Terry Hawkins' new book talks about how difficult it is for us to make changes in our life and how we often resolve to remain in a "pit of despair" than make our lives better and climb out of the pit. Sometimes we're not even aware of the lies we tell ourselves so that we can have an excuse to not change. Terry reveals just five of these lies below.
Lie #1: A pre-set and repetitive pattern of supposedly hopeful thinking can inspire or bring about change.
Why it’s a lie: We keep ourselves stuck because we become addicted to telling the "this too shall pass" story - the one that makes us feel sad, frustrated, pitiful but hopes, in vain, for improvement. We do this because it is easier to hope passively than take action, and self-pity is an ugly form of comfort. We keep thinking things must get better but don’t admit that they won’t until we think differently.

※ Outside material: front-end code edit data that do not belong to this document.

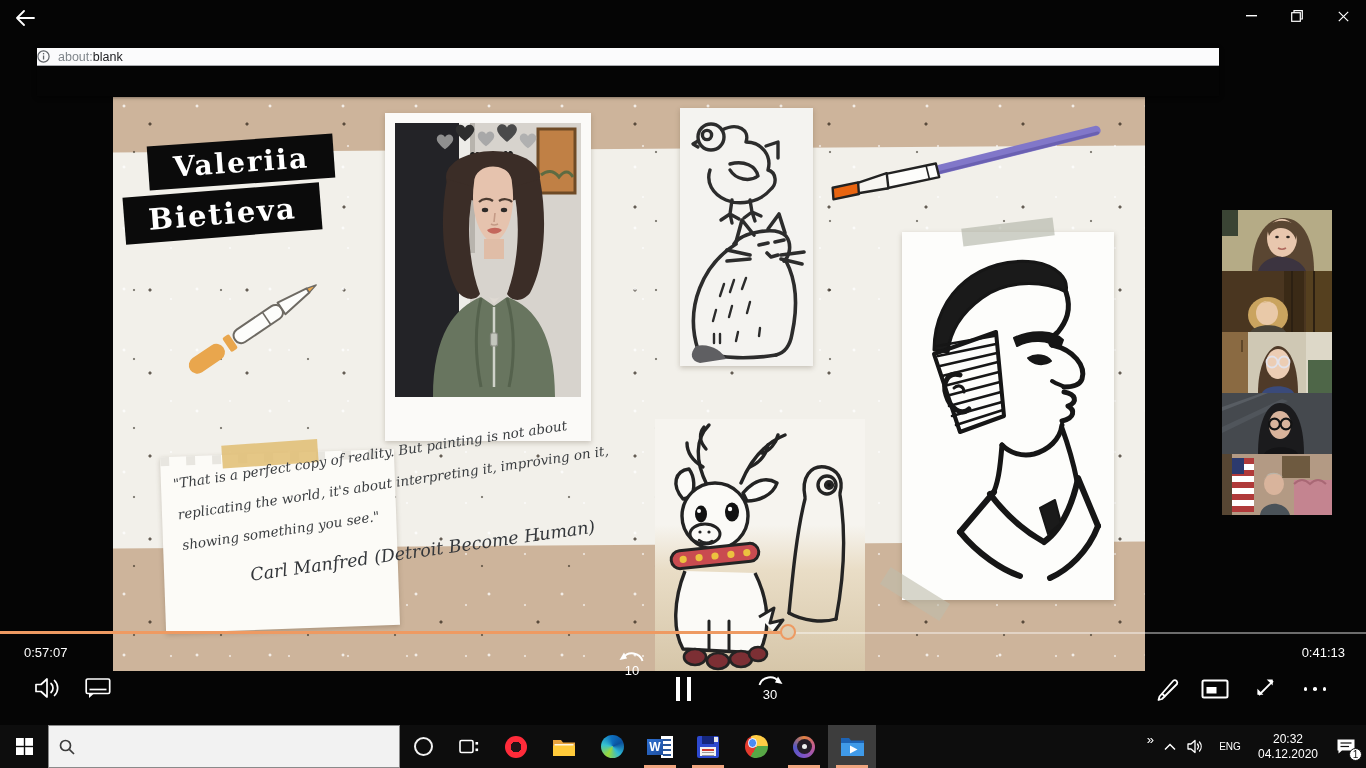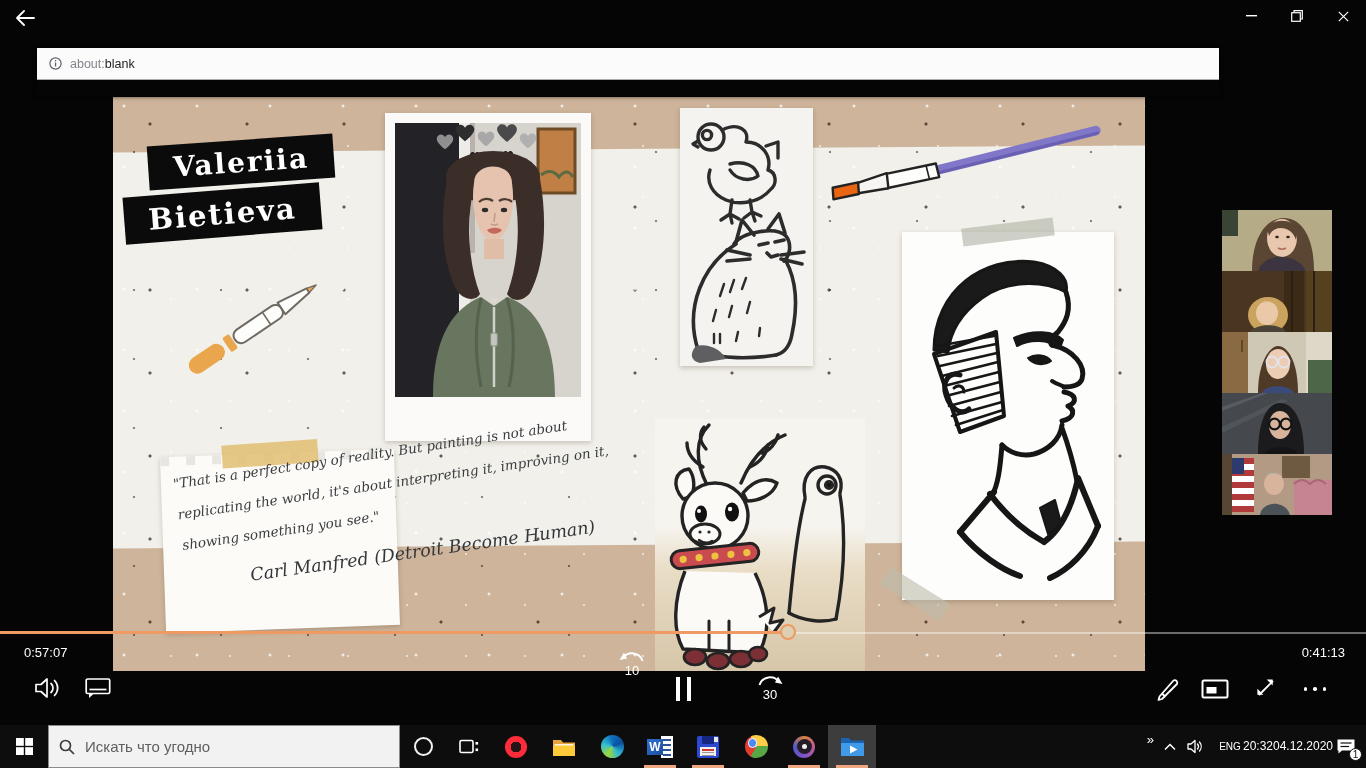--- a/index.html
+++ b/index.html
@@ -21,7 +21,7 @@
   .cr-title { font-size:12px; color:#3c4043; margin-left:8px; }
   .cr-ctls { margin-left:auto; display:flex; height:100%; }
   .cr-ctl { width:42px; height:100%; display:flex; align-items:center; justify-content:center; color:#5f6368; }
-  .cr-addressbar { height:32px; background:#fbfbfc; border-bottom:1px solid #a9abaf; display:flex; align-items:center; padding-left:12px; }
+  .cr-addressbar { height:18px; background:#fbfbfc; border-bottom:1px solid #a9abaf; display:flex; align-items:center; }
   .cr-url { font-size:12.5px; margin-left:8px; }
   .cr-url .scheme { color:#80868b; }
   .cr-url .host { color:#202124; }

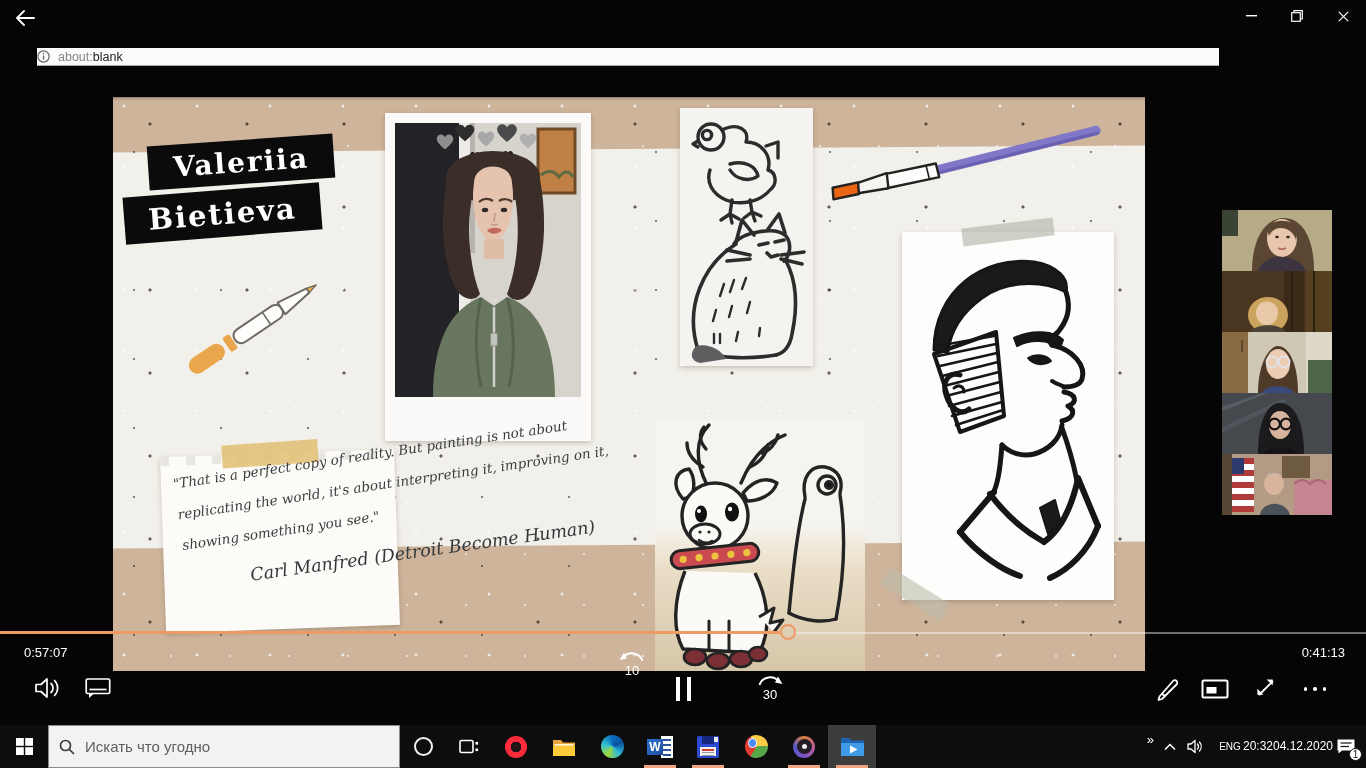--- a/index.html
+++ b/index.html
@@ -519,7 +519,6 @@
         <circle cx="6.5" cy="6.5" r="5" fill="none" stroke="#3b3b3b" stroke-width="1.7"></circle>
         <line x1="10.3" y1="10.3" x2="15" y2="15" stroke="#3b3b3b" stroke-width="1.7"></line>
       </svg>
-      <input type="text" placeholder="Искать что угодно" style="">
     </div>
     <div class="tb-btn" id="tb-cortana">
       <span class="ring"></span>

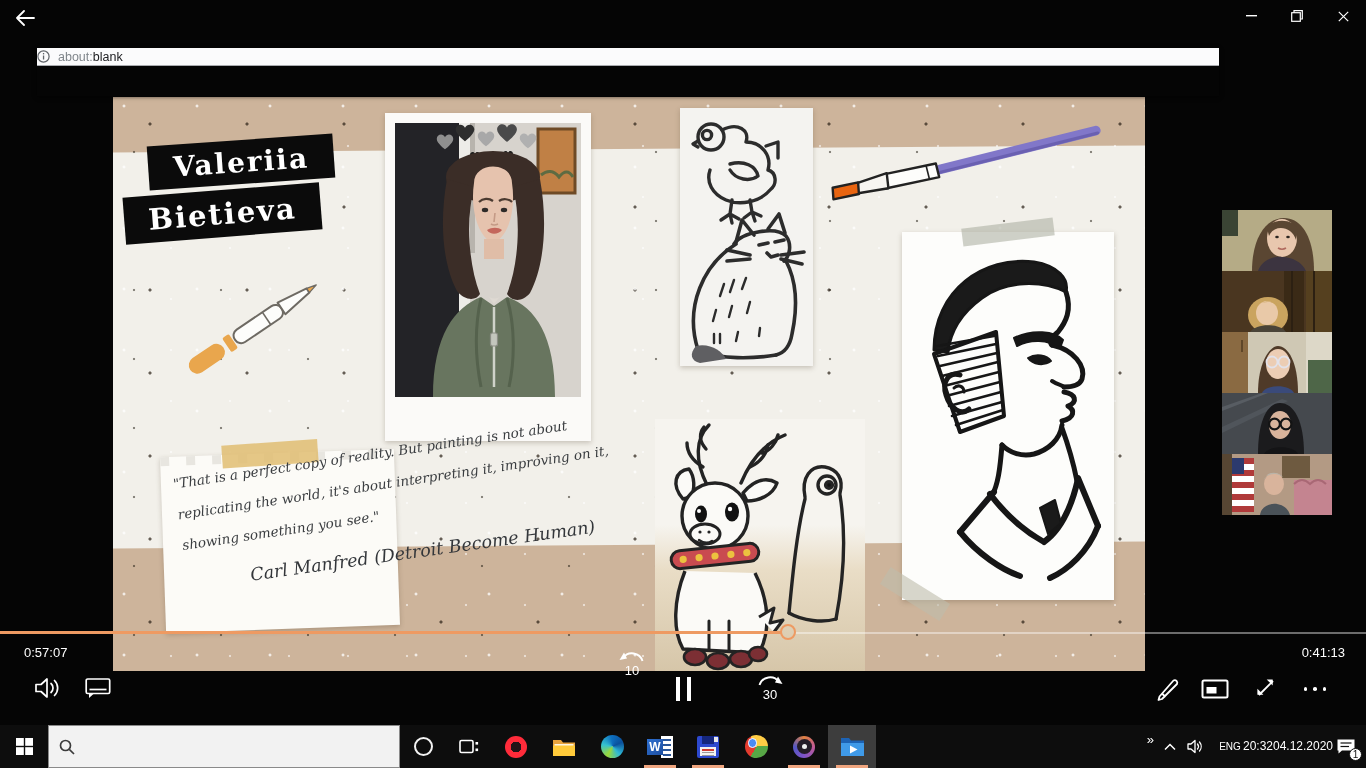--- a/index.html
+++ b/index.html
@@ -107,7 +107,7 @@
   #tray-caret { width:24px; }
   #tray-vol { width:28px; }
   #tray-lang { font-size:10px; width:40px; }
-  #tray-clock { flex-direction:row; font-size:12px; line-height:15px; width:76px; text-align:center; }
+  #tray-clock { flex-direction:column; font-size:12px; line-height:15px; width:76px; text-align:center; }
   #tray-notif { width:40px; position:relative; }
   .badge { position:absolute; right:4px; bottom:7px; width:13px; height:13px; border-radius:50%; background:#fff; color:#111;
     font-size:10px; display:flex; align-items:center; justify-content:center; border:1px solid #111; }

Lie #2: When others are always the problem, be vocal and let them know by complaining.
Why it’s a lie: Have you ever noticed that there are some people who continually complain about the same things even with different people and places, always thinking that the problem is not them but everything else. They change their job, their partner, where they live, what they do - but end up complaining about the same things again. We lie and tell ourselves that others are the problem when in fact, we are.
Lie #3: Things that cause shame and guilt are best kept to oneself.
Why it’s a lie: There was a woman who held a secret about her past for almost her entire life because she thought it shameful. This experience happened to her, yet (as many of us do), she blamed herself. When she “came out” about her experiences to those she loved and shared the tragic secrets of her past, she created meaning for her behaviors and attitudes. Everyone understood why she was the way she was. You owe your loved ones the truth because the truth sets everyone free.
Lie #4: Pain should be avoided.
Why it’s a lie: Pain is a necessary part of life. When we try to numb our emotional pain, we don't give ourselves the opportunity to face the core issues at the heart of our pain. Learn to “do pain well" instead of avoiding it because it will not magically disappear. Know that you have all the resources you need to walk through your pain to come out the other side. We like to numb our pain through blame, accusation, medication, anger, pity, or drama - all forms of lying to ourselves. Pain is one of our greatest guides - pay attention to the wisdom that it offers along with the discomfort.
Lie #5: Don’t compare situations and emotions.
Why it's a lie: The only reason we know what feels right is because we know what doesn’t: someone who has never felt happy wouldn’t know what unhappiness feels like. Life would not be what it is without the opportunity for comparisons, and it is these comparisons that give us the spirit and urge for a new vantage point. It is not the total absence of pain that brings a joyous life, but the knowledge to know pain and so appreciate its dissipation from life. Comparison is a necessary gauge or measure of where we are going and how we are doing.